| Python back-end for College Football sports-betting analytics
Hatchet is a web application for centralizing college football data from a variety of sources, managing the "golden-source" of that data, and providing it in a usable form for analysis.
Does economically-driven bias in sports media induce unsophisticated gamblers to push spreads to a detectable degree?
This project was born out of that single question and the need for a robust, powerful dataset to support research on the topic. To that end, we aim to simplify the data-cleaning and wrangling process surrounding general purpose college football analysis.
Check out our full documentation at GitHub Pages!
The Hatchet College Football toolkit is made up of several key components designed to work together and in conjunction with external tools.
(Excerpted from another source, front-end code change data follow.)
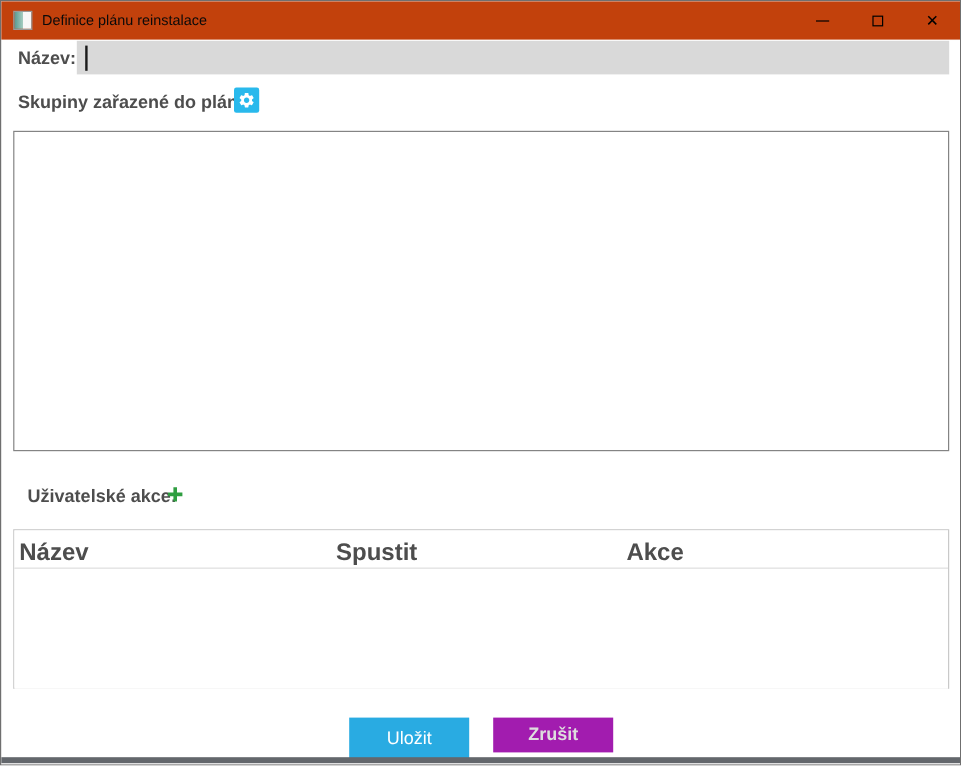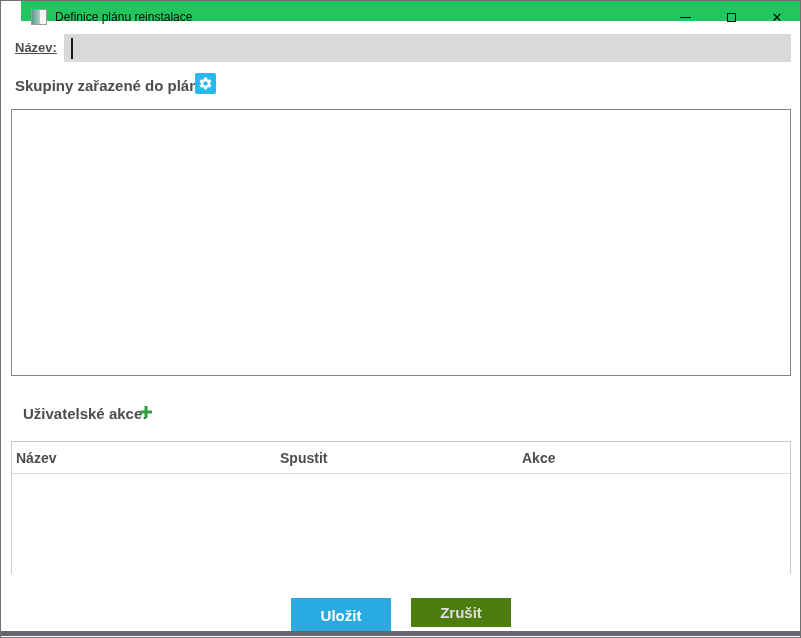--- a/index.html
+++ b/index.html
@@ -14,9 +14,9 @@
   }
   
   .titlebar{
-    position:absolute;left:0;top:0;right:0;height:20px;
-    background:#22c55e;
-    display:flex;align-items:center;margin-left:20px;
+    position:absolute;left:0;top:0;right:0;height:32px;
+    background:#c2410c;
+    display:flex;align-items:center;
   }
   .app-icon{
     position:absolute;left:10px;top:8px;width:16px;height:16px;

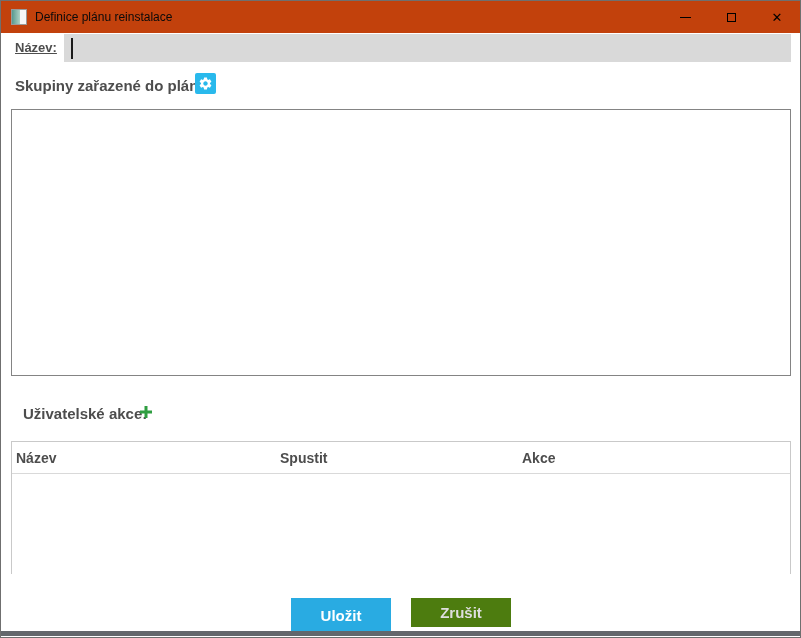--- a/index.html
+++ b/index.html
@@ -41,7 +41,7 @@
   
   .name-label{
     position:absolute;left:14px;top:39px;
-    font-size:13px;font-weight:bold;color:#4d4d4d;text-decoration:underline;
+    font-size:15px;font-weight:bold;color:#4d4d4d;
   }
   .name-input{
     position:absolute;left:63px;top:33px;width:727px;height:28px;

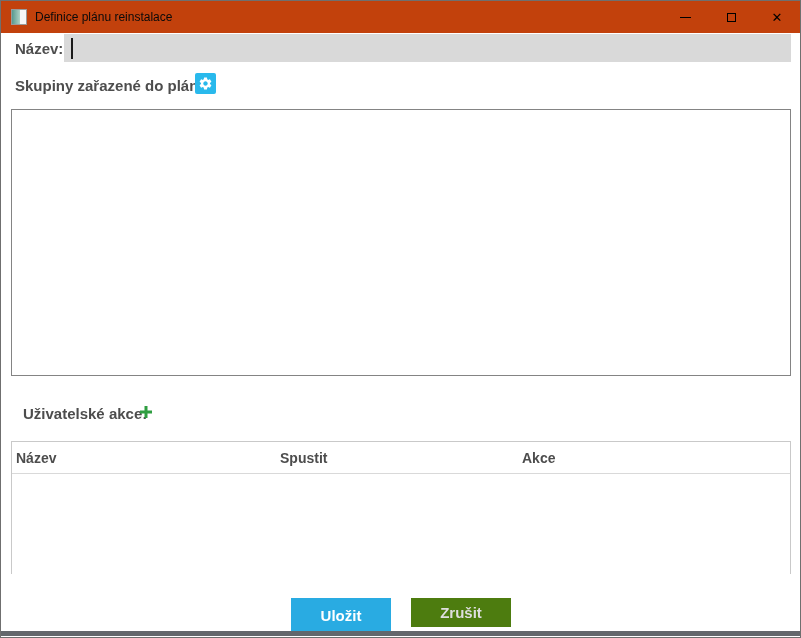--- a/index.html
+++ b/index.html
@@ -88,7 +88,7 @@
   }
   .thead .col{
     position:absolute;top:8px;
-    font-size:14px;font-weight:bold;color:#4d4d4d;white-space:nowrap;
+    font-size:20px;font-weight:bold;color:#4d4d4d;white-space:nowrap;
   }
   .col-nazev{left:4px;}
   .col-spustit{left:268px;}

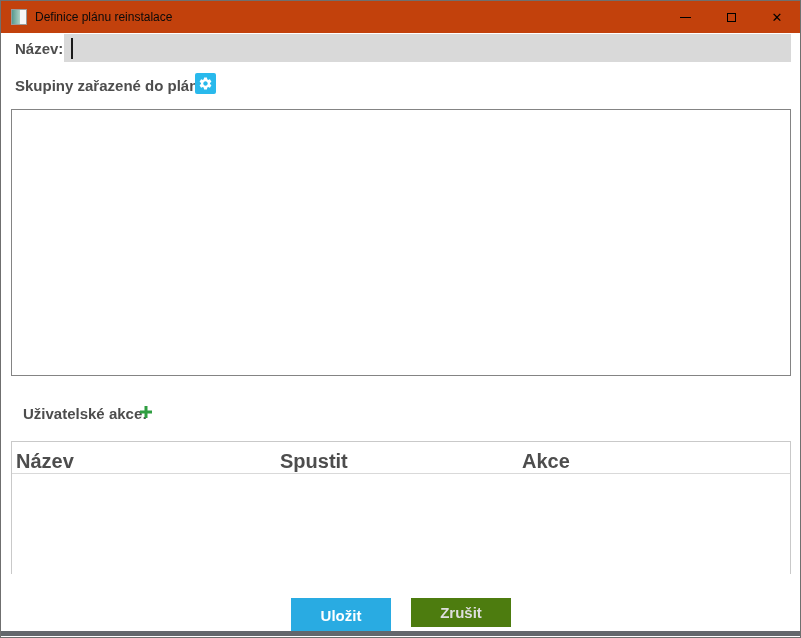--- a/index.html
+++ b/index.html
@@ -98,7 +98,7 @@
   .save-btn{
     position:absolute;left:290px;top:597px;width:100px;height:35px;
     background:#29abe2;color:#ffffff;border:none;
-    font-family:"Liberation Sans",sans-serif;font-size:15px;font-weight:bold;
+    font-family:"Liberation Sans",sans-serif;font-size:15px;font-weight:normal;
     cursor:pointer;
   }
   .cancel-btn{

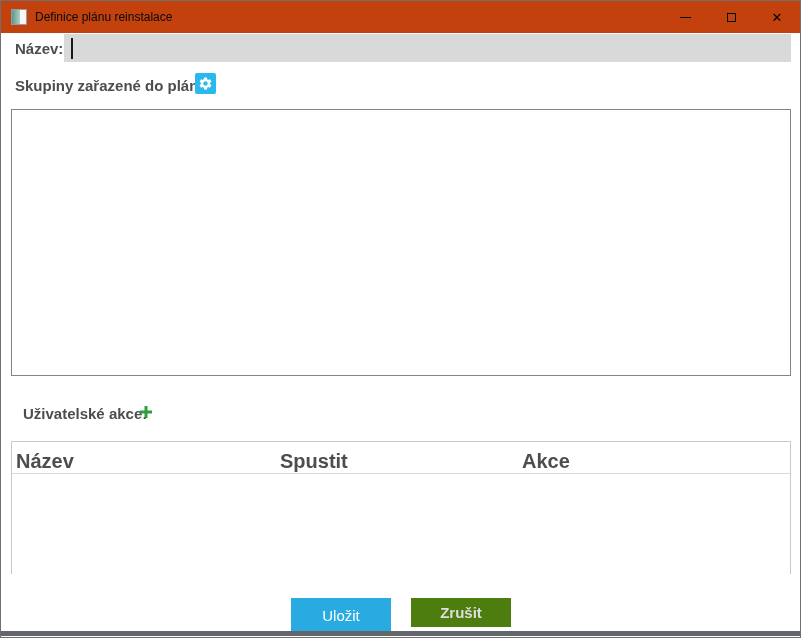--- a/index.html
+++ b/index.html
@@ -103,7 +103,7 @@
   }
   .cancel-btn{
     position:absolute;left:410px;top:597px;width:100px;height:29px;
-    background:#4d7c0f;color:#dedede;border:none;
+    background:#a21caf;color:#dedede;border:none;
     font-family:"Liberation Sans",sans-serif;font-size:15px;font-weight:bold;
     cursor:pointer;
   }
Component Name | Framework | Description |
---|---|---|
Hatchet API | Flask | Python web API for core data model |
Hatchet Client | Python | Python client for Hatchet Web API |
Axe UI | Angular | Web front-end for managing app data |
CFB Client | Python | Client for fetching CFB Data |
The Hatchet Web API provides a model of the college football landscape. It seeks to model as many data points about each game as possible, and make them available in an easy to use and reliable format.
See the [Data Model][DM] section of our full documentation for a complete list of the entities we model and their attributes.
Python client for interacting with the API. Abstrcts the HTTP / JSON components, but provides the data in the same schema as the Hatchet core data model.
from hatchet.client.hatchet_client import HatchetClient
hat = HatchetClient()
bama = hat.get_team(code="BAMA")
games = hat.get_team_games(team_id=bama.id, season=2019)
The Hatchet Client can also be configured to bind objects instantiated by the client with references back to the client. This allows client objects to query the API for additional information, rather than acting as simple data containers. We recommend using this feature when interacting with the hatchet client directly, but the analytics client (whose purpose is to convert large data response objects into Pandas DataFrames for analysis) disables binding to ensure lightweight objects and performant queries.
from hatchet.client.hatchet_client import HatchetClient
hat = HatchetClient(use_databinding=True)
clem = hat.get_team(code="CLEM")
print(clem.get_losses(season=2018))
[]
This project consists of three main components that can be used and run independently of one another.
This section will walk you through setting up and using each component on your
local machine. For the purpose of this tutorial we will assume you are working
on Linux or OSX, but the same ideas generally apply to Windows, and it should
be a fairly comparable experience.
For a more comprehensive Developer's Guide, see our Tutorial.
Once you've cloned the project locally, change directories into the top
Hatchet
folder and create a virtual environment and activate it:
$ python -m virtualenv venv
$ source venv/bin/activate
(venv)$
Install the application dependencies into your virtual environment:
(venv)$ pip install -r requirements.txt
Anything that ends up missing from this requirements file can be manually installed via pip.
You should now be able to start the application right away from command line
with the boot script wsgi.py
:
(venv)$ python wsgi.py
The default configs for a development environment are dev
and dev-stable
.
dev
will boot your application with a SQLite in-memory database, and
dev-stable
will create a sqlite database in your project directory. Both
will automatically generate a schema and seed it with some static content
like conferences and teams. Adding larger datasets must be done manually:
Once the application is up and running, you will want to back-fill historical
data. These are included as CSV files in hatchet/static/seeds
and can be
populated into the application with the backfilling scripts located in
scripts
. These were written to be run manually through PyCharm -- hence the
lack of Python-path adjustment -- so you will not be able to run them from
command line without a little tweaking.
They also must be run from an active virtual environment with the deps
installed. If you are using PyCharm and have your virtualenv properly
configured for the project, you should be able to simply right-click on the
scripts/run_complete_backfill.py
script and hit "run". It adds data
by sending POST requests to the API, so obviously the API must be up and
running to use the backfill.
If you are backfilling this data, we highly recommend using the dev-stable
environment, as dev
will restart on any change to your application, and
consequently clear the in-mem database.
Let's assume you have the API up and running with data populated in it, and you'd like to do some exploration. You need to have npm installed, and it should handle itself from there.
$ cd Hatchet/AxeUI
$ npm install
$ ng serve --open # also can use npm start
This will boot your application on localhost:4200.
Go Tigers!